Promozioni, all’infedeltà del consumatore si risponde con la precisione

25 maggio 2015

Giovanni Fantasia

di Andrea Crocioni


A livello globale oltre 500 miliardi di dollari vengono spesi in trade promotion, pari a un investimento del 20% sui ricavi. Tuttavia a livello globale solo il 41% delle promozioni crea valore, il restante 59% si configura in perdita, non raggiunge cioè il break even. Tra il 2012 e il 2014 le aziende hanno incrementato le attività promozionali senza però esercitare un livello di attrazione dei consumatori adeguato alle risorse messe in campo. I dati emergono dall’analisi internazionale Global Trade Promotion Landscape che Giovanni Fantasia (nella foto), amministratore delegato di Nielsen, ha presentato lo scorso venerdì nell’ambito de Linkontro. Lo studio ha indagato le performace di 76 milioni di eventi promozionali relative a 5 milioni di prodotti con codice a barre per le 52 settimane del 2014, per un totale di 750 miliardi di dollari di vendite in 7 Paesi: Canada, Francia, Germania, Italia, Spagna, UK e USA. In Europa i riscontri sono un po’ più positivi. Nel vecchio continente, infatti, crea valore il 55% delle azioni promo.

Raggiungendo il 59% fa meglio della media il nostro Paese, anche se sul numero pesa una peculiarità italiana: l’alto tasso di infedeltà al punto vendita. Proprio questo fenomeno, infatti, finisce con l’impattare in modo rilevante sulla performance della leva promozionale. Da una parte le aziende e i distributori faticano a intercettare la domanda e a fidelizzarla. Dall’altra, il consumatore, frequentando punti vendita diversi, e in concorrenza tra loro, si sottrae alle azioni promozionali. “Se da una parte le promozioni hanno contribuito a contenere l’aumento dei prezzi – ha dichiarato Fantasia – parallelamente il valore medio del carrello è rimasto invariato pur in presenza di un aumento dei volumi.
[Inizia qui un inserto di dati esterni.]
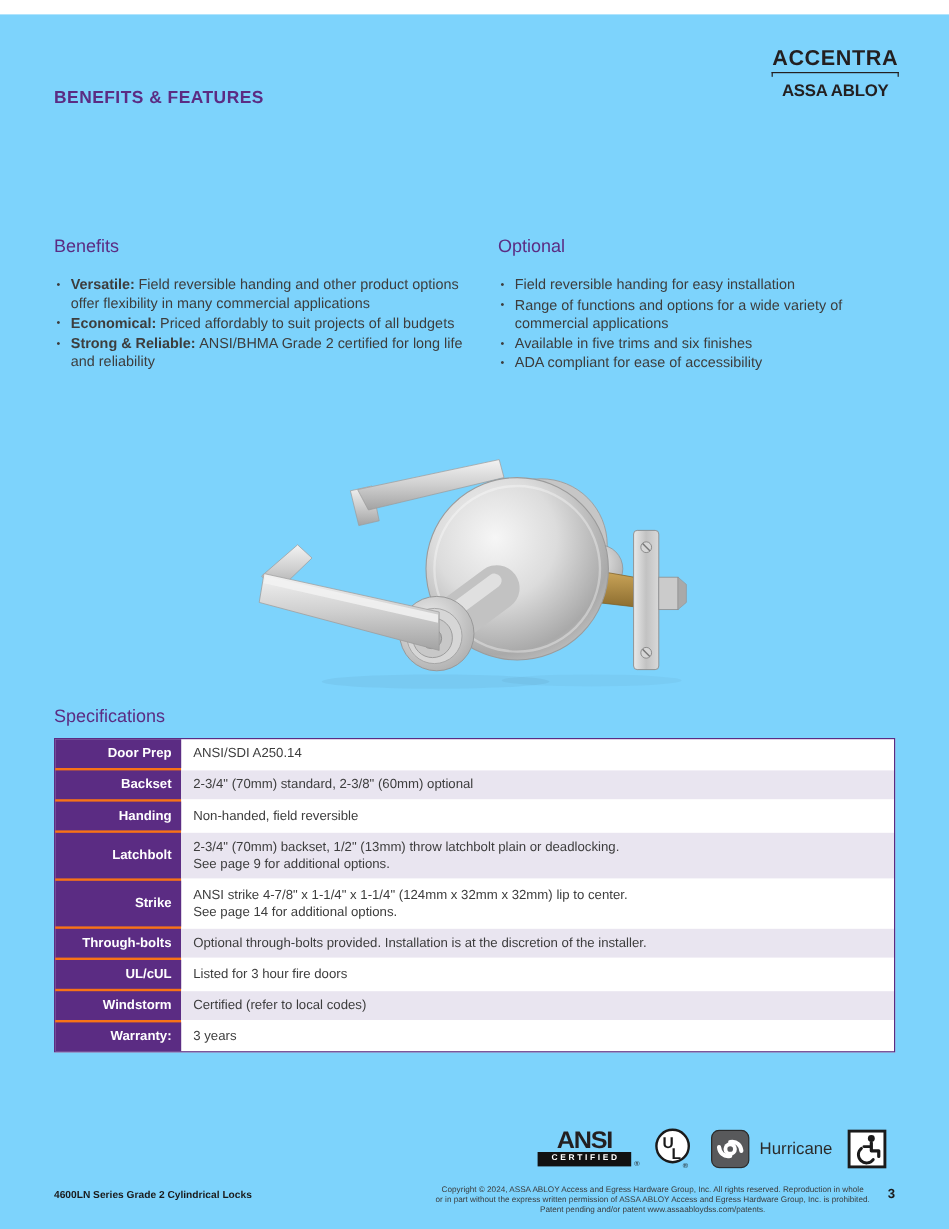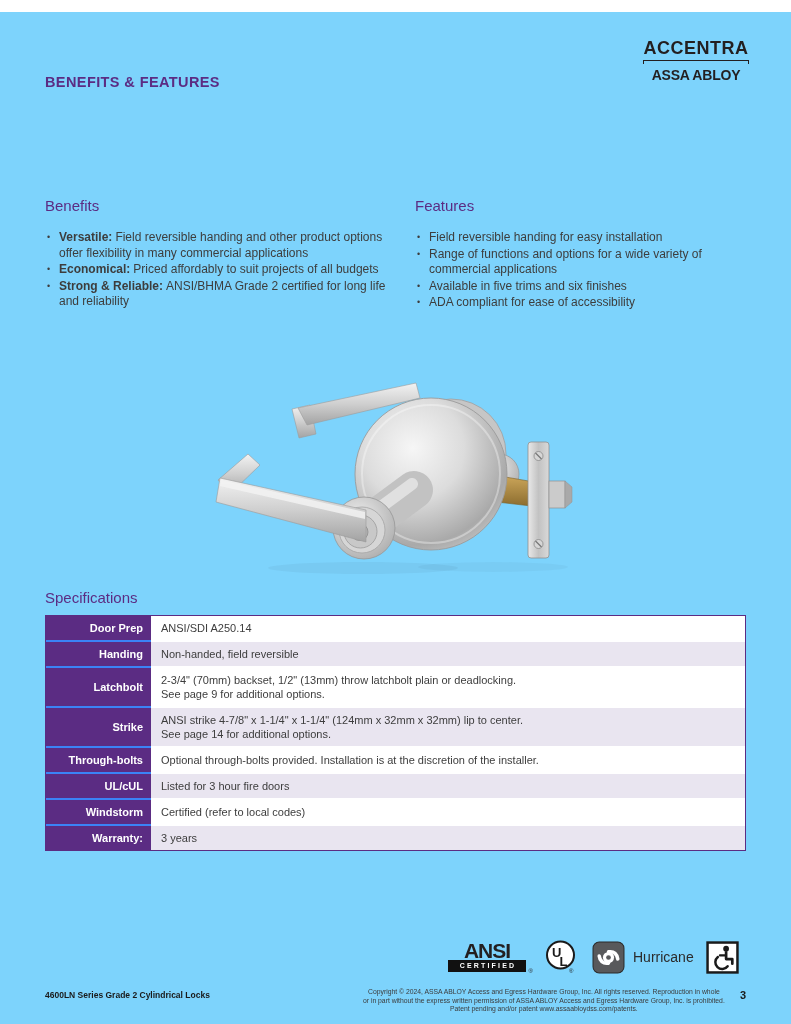--- a/index.html
+++ b/index.html
@@ -31,21 +31,21 @@
   .btxt{flex:1;}
   .bl{font-weight:bold;margin-right:3px;}
 
   
   .product{position:absolute;top:350px;left:188px;width:400px;height:222px;}
 
   
   .specs{position:absolute;top:577px;left:45px;width:701px;}
   .spec-table-wrap{border:1px solid var(--accent);margin-top:9px;background:#fff;}
   table.spec{width:100%;border-collapse:collapse;table-layout:fixed;}
-  table.spec th{width:105px;background:var(--accent);color:#fff;font-size:11px;font-weight:bold;text-align:right;padding:5px 8px;vertical-align:middle;border-bottom:2px solid #3b82f6;}
+  table.spec th{width:105px;background:var(--accent);color:#fff;font-size:11px;font-weight:bold;text-align:right;padding:5px 8px;vertical-align:middle;border-bottom:2px solid #f97316;}
   table.spec td{font-size:11px;line-height:14px;color:var(--ink);padding:5px 10px;vertical-align:middle;border-bottom:2px solid #fff;}
   table.spec tr:nth-child(even) td{background:var(--lav);}
   table.spec tr:last-child th,table.spec tr:last-child td{border-bottom:none;}
 
   
   .certs{position:absolute;top:927px;left:448px;display:flex;align-items:center;}
   .bhma{width:78px;text-align:center;position:relative;color:var(--black);}
   .bhma-top{font-size:21px;font-weight:800;letter-spacing:-1px;line-height:18px;transform:scaleY(.95);}
   .bhma-bar{background:#111;color:#fff;font-size:7px;font-weight:bold;letter-spacing:2.2px;padding:2px 0 2px 2px;line-height:8px;}
   .bhma-reg{position:absolute;right:-7px;bottom:-2px;font-size:6px;}
@@ -83,21 +83,21 @@
           <span class="bullet">•</span>
           <span class="btxt"><span class="bl">Economical:</span><span>Priced affordably to suit projects of all budgets</span></span>
         </li>
         <li>
           <span class="bullet">•</span>
           <span class="btxt"><span class="bl">Strong &amp; Reliable:</span><span>ANSI/BHMA Grade 2 certified for long life and reliability</span></span>
         </li>
       </ul>
     </div>
     <div class="col-features">
-      <h2 class="sec">Features</h2>
+      <h2 class="sec">Optional</h2>
       <ul class="blist">
         <li>
           <span class="bullet">•</span>
           <span class="btxt">Field reversible handing for easy installation</span>
         </li>
         <li>
           <span class="bullet">•</span>
           <span class="btxt">Range of functions and options for a wide variety of commercial applications</span>
         </li>
         <li>
@@ -192,20 +192,26 @@
     <div class="spec-table-wrap">
       <table class="spec">
         <tbody>
           <tr>
             <th>Door Prep</th>
             <td>
                 <div>ANSI/SDI A250.14</div>
               </td>
           </tr>
           <tr>
+            <th>Backset</th>
+            <td>
+                <div>2-3/4" (70mm) standard, 2-3/8" (60mm) optional</div>
+              </td>
+          </tr>
+          <tr>
             <th>Handing</th>
             <td>
                 <div>Non-handed, field reversible</div>
               </td>
           </tr>
           <tr>
             <th>Latchbolt</th>
             <td>
               <div>2-3/4" (70mm) backset, 1/2" (13mm) throw latchbolt plain or deadlocking.</div>
               <div>See page 9 for additional options.</div>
La promozione legata al taglio prezzo, tuttavia, è solo una di quelle possibili. Le iniziative che prescindono dai bisogni dei diversi segmenti di shopper non danno i risultati attesi, perché la propensione ad acquistare in promozione e il livello di soddisfazione che se ne ricava è differente fra i consumatori. Individuare le fasce di consumo più in sintonia con determinate promozioni concorre a garantire l’efficacia di queste ultime. Solo in questo modo – ha detto in conclusione l’ad – sarà possibile cogliere le opportunità di redditività che le promozioni ancora riservano a industria e distribuzione”.

In questo scenario la chiave del successo è la precisione nell’identificazione dei bisogni del target accompagnata da un’esecuzione perfetta. Come mette in evidenza la ricerca i consumatori hanno ricalibrato la propria spesa e ridefinito i parametri tradizionali del significato che attribuiscono al valore, non solo valutando il prezzo ma comparandolo con la moltitudine di benefici legati all’offerta. Per incrementare la performance dell’azione promozionale, si legge ancora nella ricerca, occorre un giusto bilanciamento con le altre leve di marketing, in particolare con l’attività di comunicazione sia del prodotto sia della singola attività di promozione. Ciò può portare a incrementare il numero di clienti intercettati e alla fidelizzazione degli stessi, anche in presenza di un pubblico che costantemente è orientato a cambiare punto vendita.